Task details: Transcribe exactly, leaving out pictures, the lines from the one that holds "subtotal: 410.30 -> 580.15" through the end of the data below, including both end lines and no others.

Stored entries:
--------------------------------
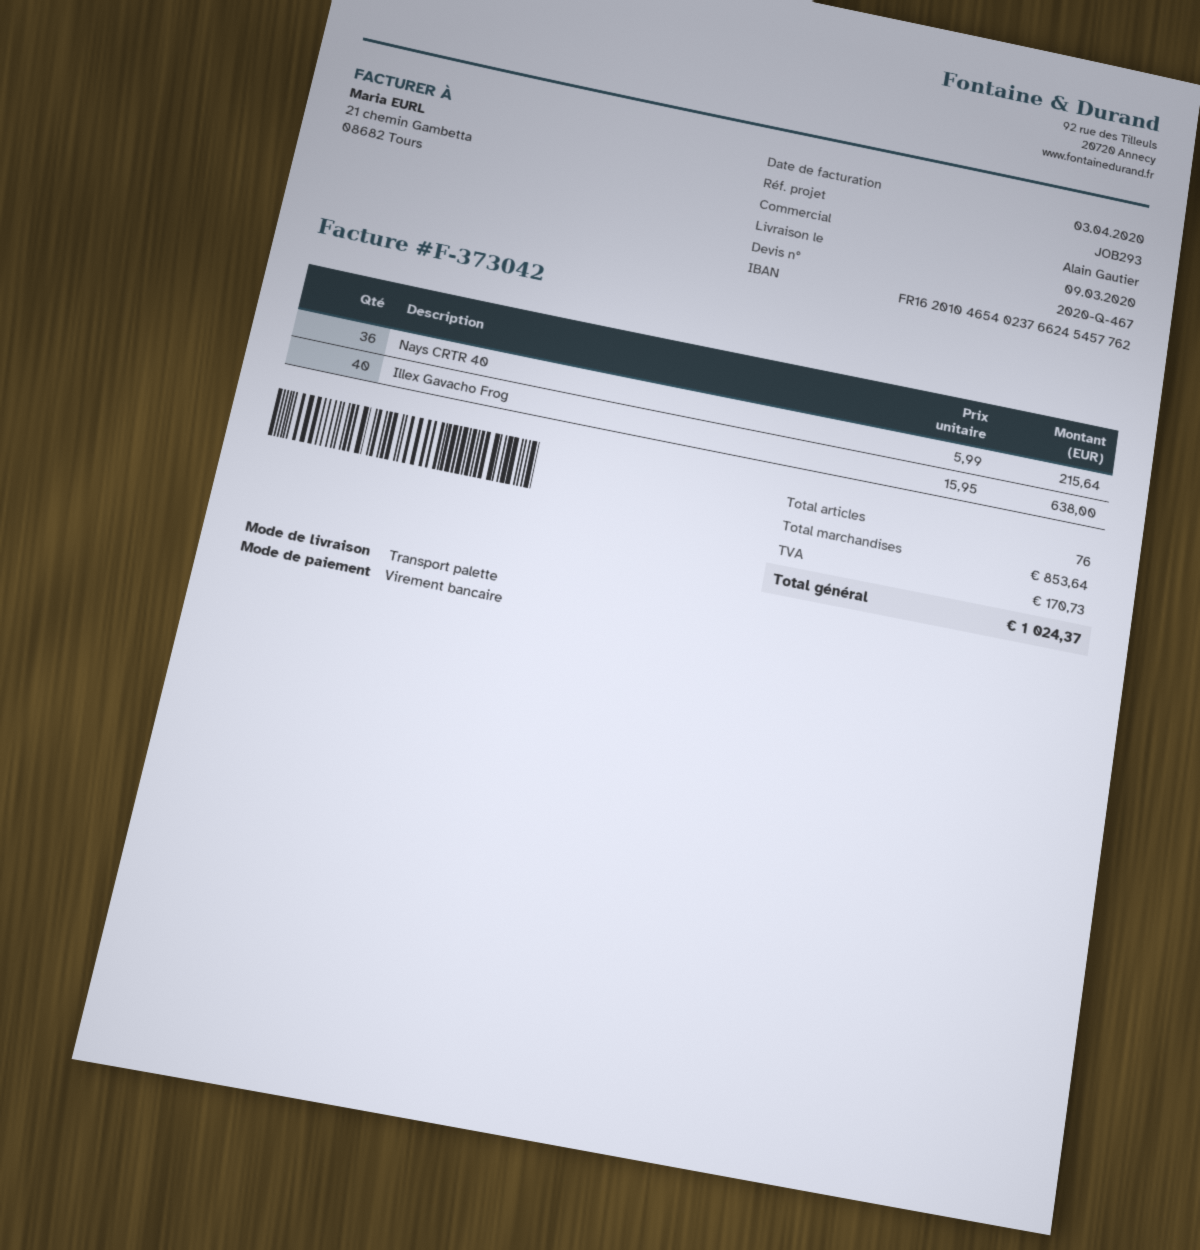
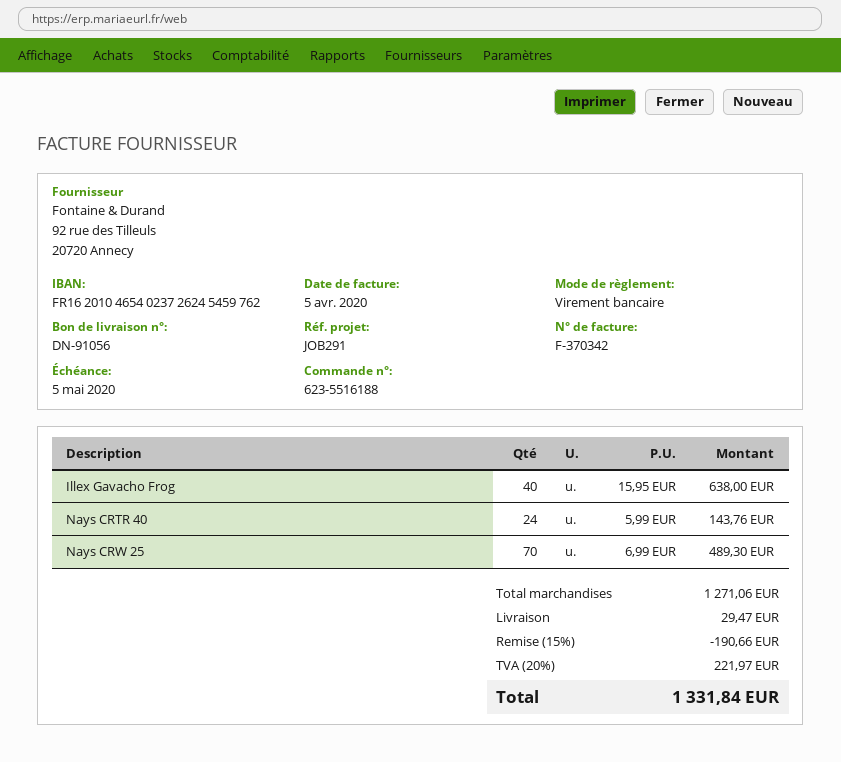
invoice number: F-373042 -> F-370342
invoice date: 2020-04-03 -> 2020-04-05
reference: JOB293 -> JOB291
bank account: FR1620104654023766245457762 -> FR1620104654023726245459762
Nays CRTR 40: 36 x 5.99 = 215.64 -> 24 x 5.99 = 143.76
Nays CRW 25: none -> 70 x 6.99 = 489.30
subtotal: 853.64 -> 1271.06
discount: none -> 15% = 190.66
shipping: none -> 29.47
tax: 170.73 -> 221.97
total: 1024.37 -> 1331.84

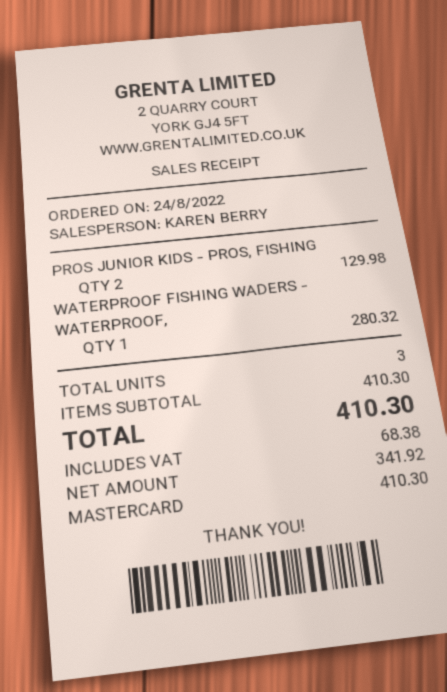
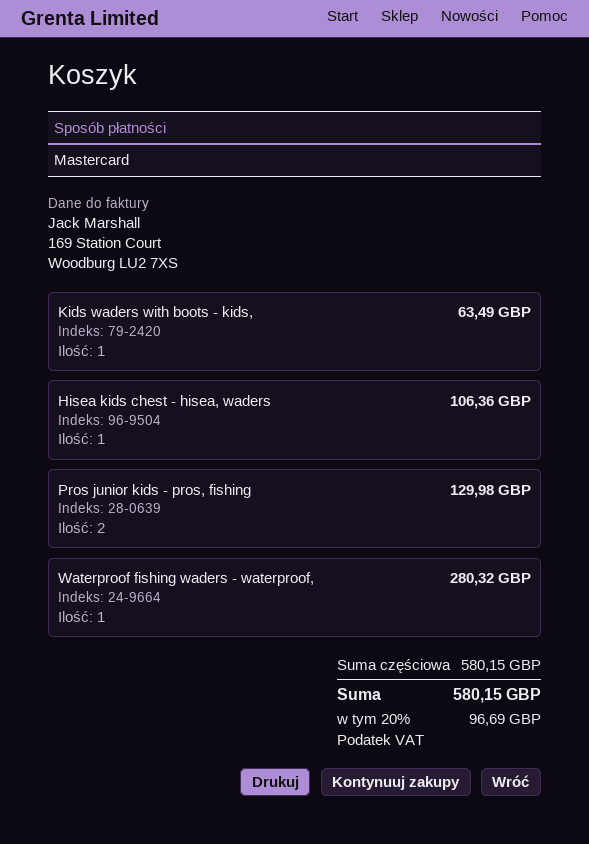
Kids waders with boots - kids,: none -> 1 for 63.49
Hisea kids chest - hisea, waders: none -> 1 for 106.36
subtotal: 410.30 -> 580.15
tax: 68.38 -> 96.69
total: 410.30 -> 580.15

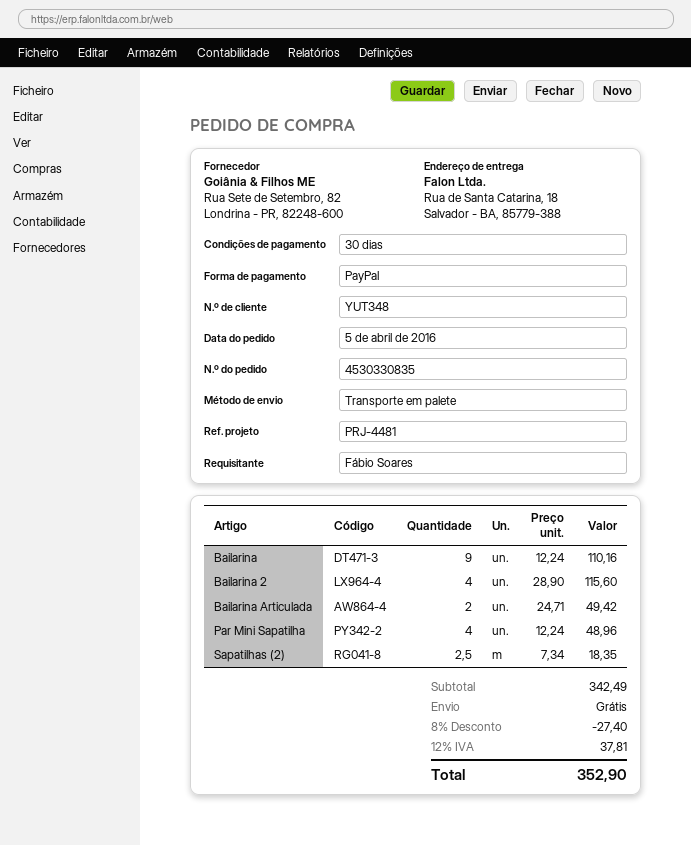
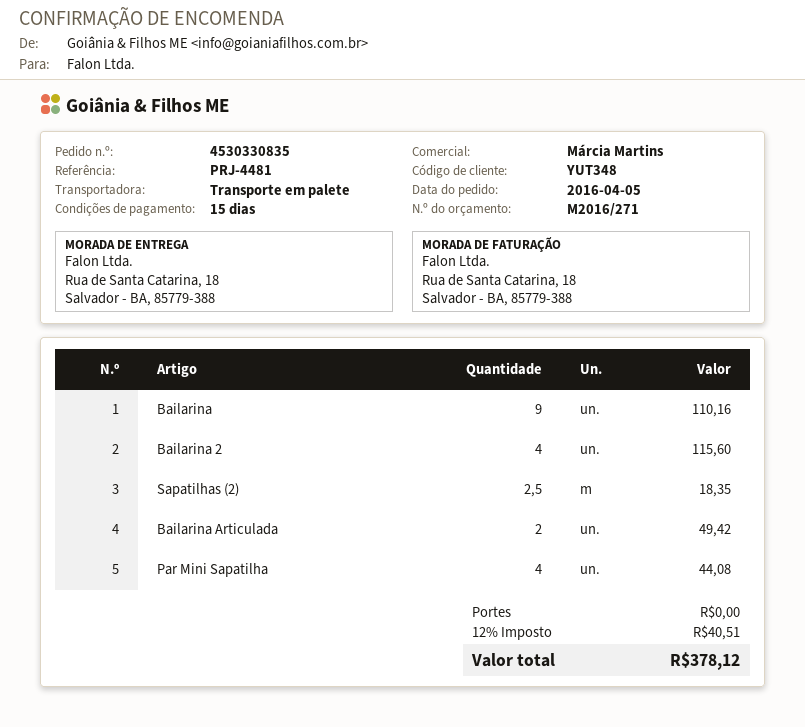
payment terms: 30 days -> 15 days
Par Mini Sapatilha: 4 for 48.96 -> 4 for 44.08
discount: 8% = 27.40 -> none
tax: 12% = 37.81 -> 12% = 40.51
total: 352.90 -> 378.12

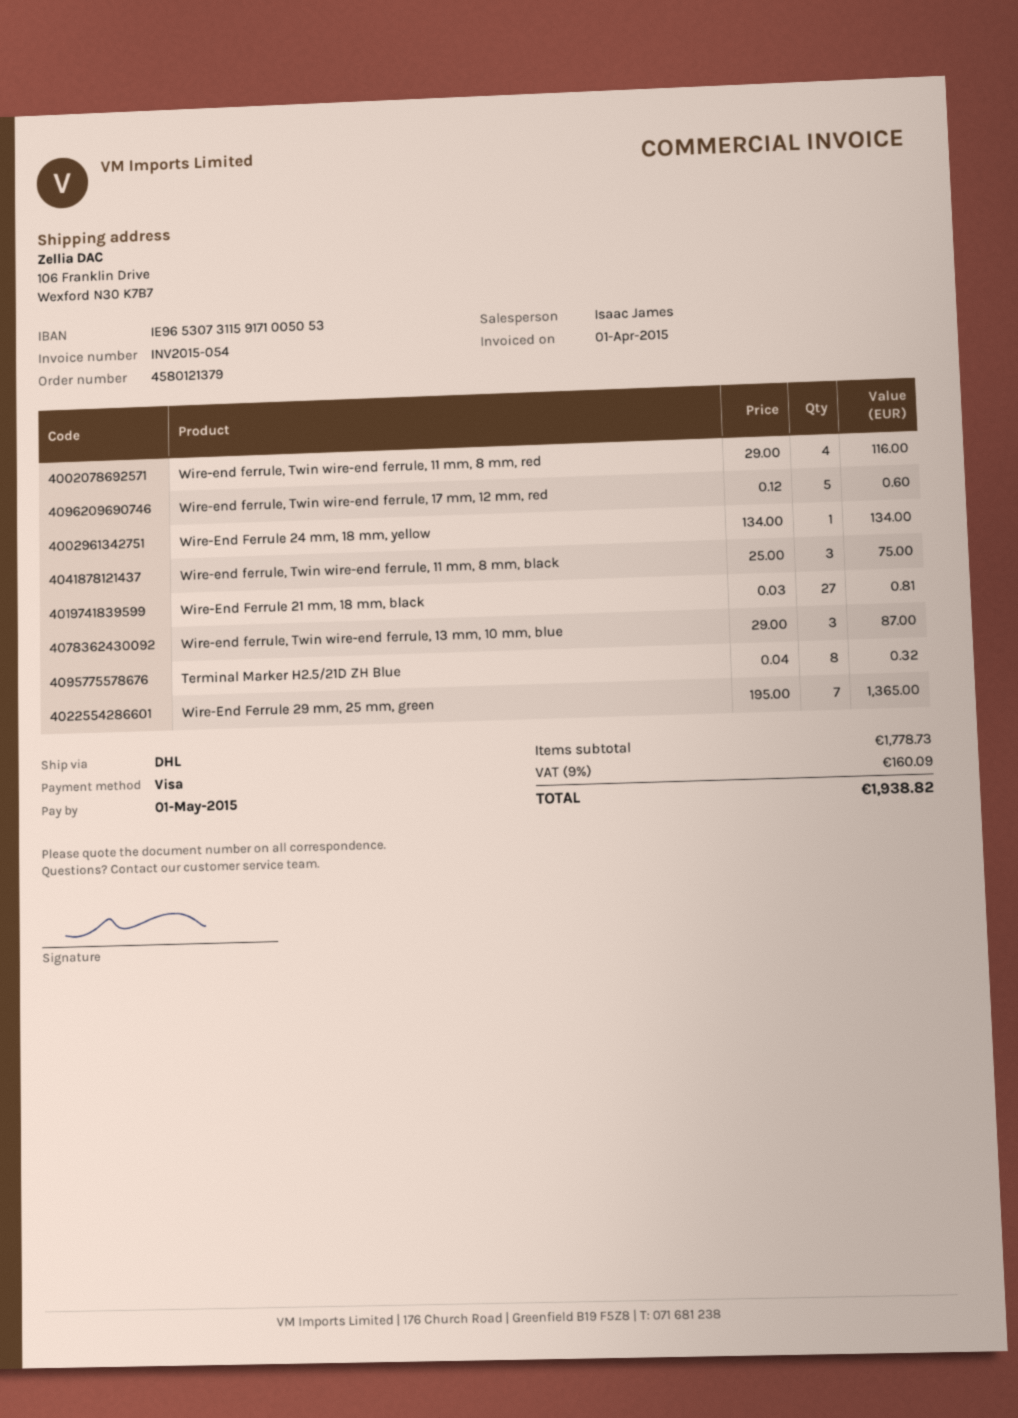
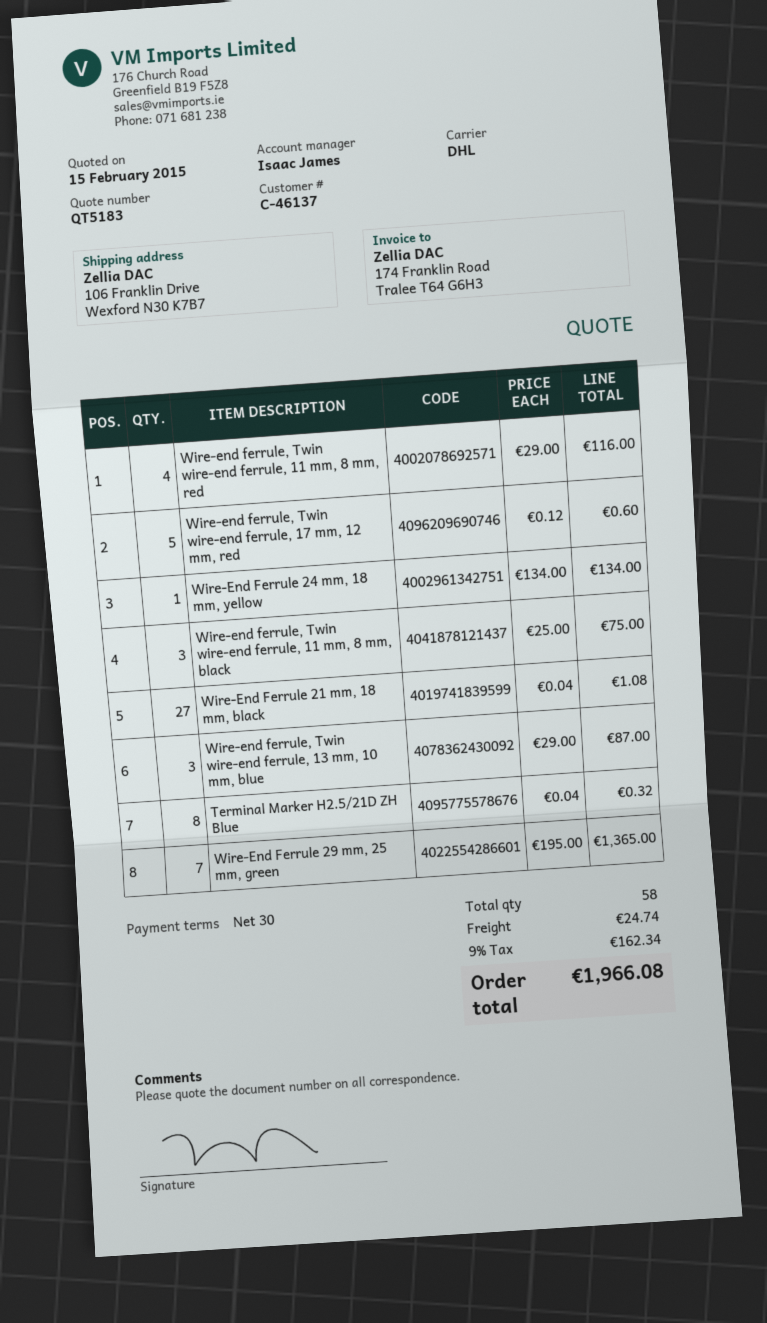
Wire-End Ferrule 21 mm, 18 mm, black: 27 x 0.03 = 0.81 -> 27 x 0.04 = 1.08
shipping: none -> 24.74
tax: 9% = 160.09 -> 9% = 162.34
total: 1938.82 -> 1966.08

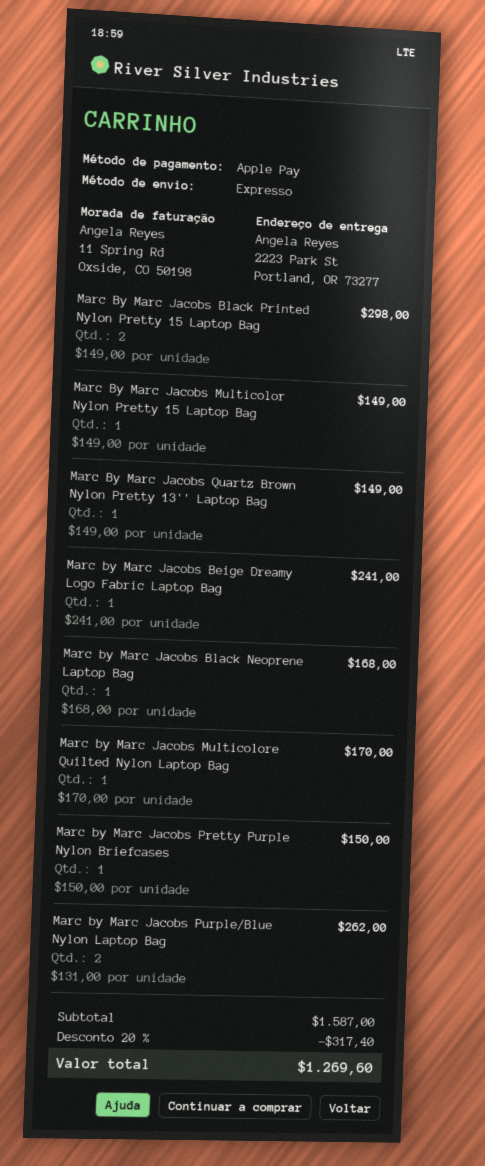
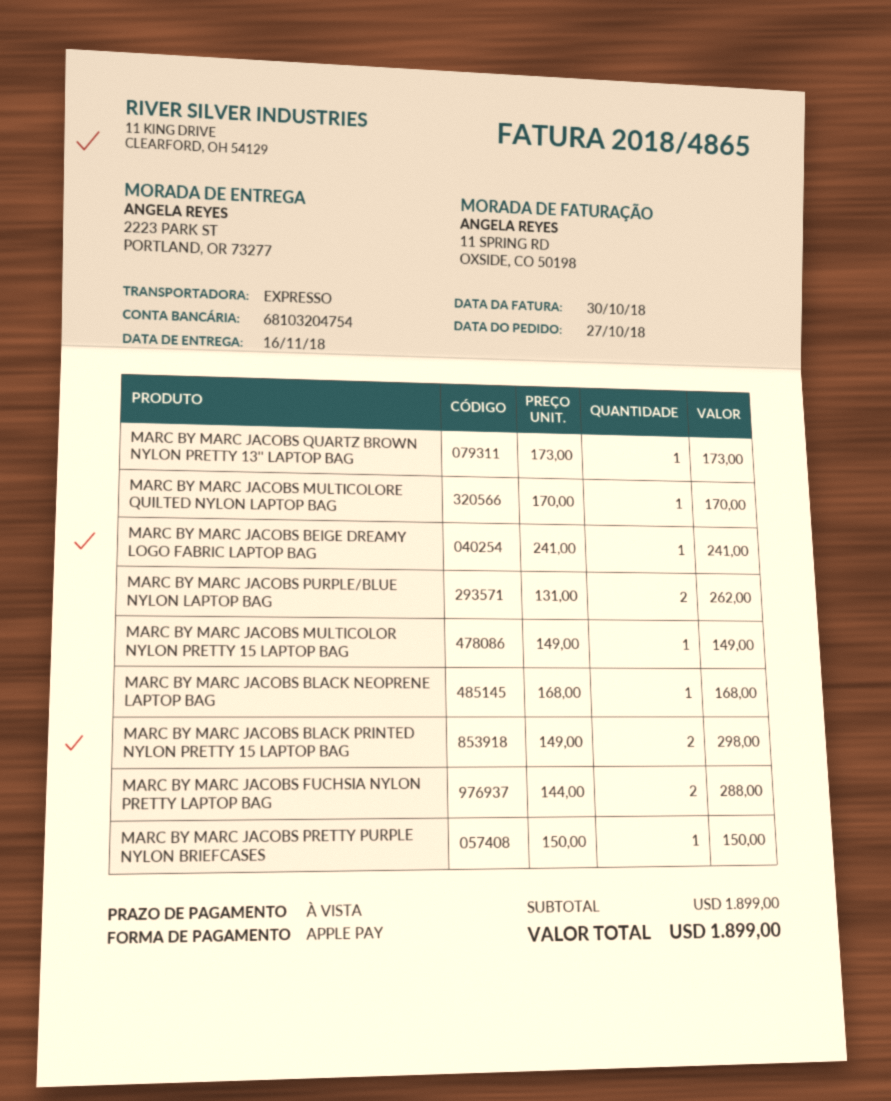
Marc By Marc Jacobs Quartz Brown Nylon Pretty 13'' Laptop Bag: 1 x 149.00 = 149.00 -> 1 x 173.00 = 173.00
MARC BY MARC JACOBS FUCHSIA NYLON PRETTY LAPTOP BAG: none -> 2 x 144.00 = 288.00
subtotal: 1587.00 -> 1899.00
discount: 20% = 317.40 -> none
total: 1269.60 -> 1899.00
--------------------------------
Answer section:
subtotal: 410.30 -> 580.15
tax: 68.38 -> 96.69
total: 410.30 -> 580.15

payment terms: 30 days -> 15 days
Par Mini Sapatilha: 4 for 48.96 -> 4 for 44.08
discount: 8% = 27.40 -> none
tax: 12% = 37.81 -> 12% = 40.51
total: 352.90 -> 378.12

Wire-End Ferrule 21 mm, 18 mm, black: 27 x 0.03 = 0.81 -> 27 x 0.04 = 1.08
shipping: none -> 24.74
tax: 9% = 160.09 -> 9% = 162.34
total: 1938.82 -> 1966.08

Marc By Marc Jacobs Quartz Brown Nylon Pretty 13'' Laptop Bag: 1 x 149.00 = 149.00 -> 1 x 173.00 = 173.00
MARC BY MARC JACOBS FUCHSIA NYLON PRETTY LAPTOP BAG: none -> 2 x 144.00 = 288.00
subtotal: 1587.00 -> 1899.00
discount: 20% = 317.40 -> none
total: 1269.60 -> 1899.00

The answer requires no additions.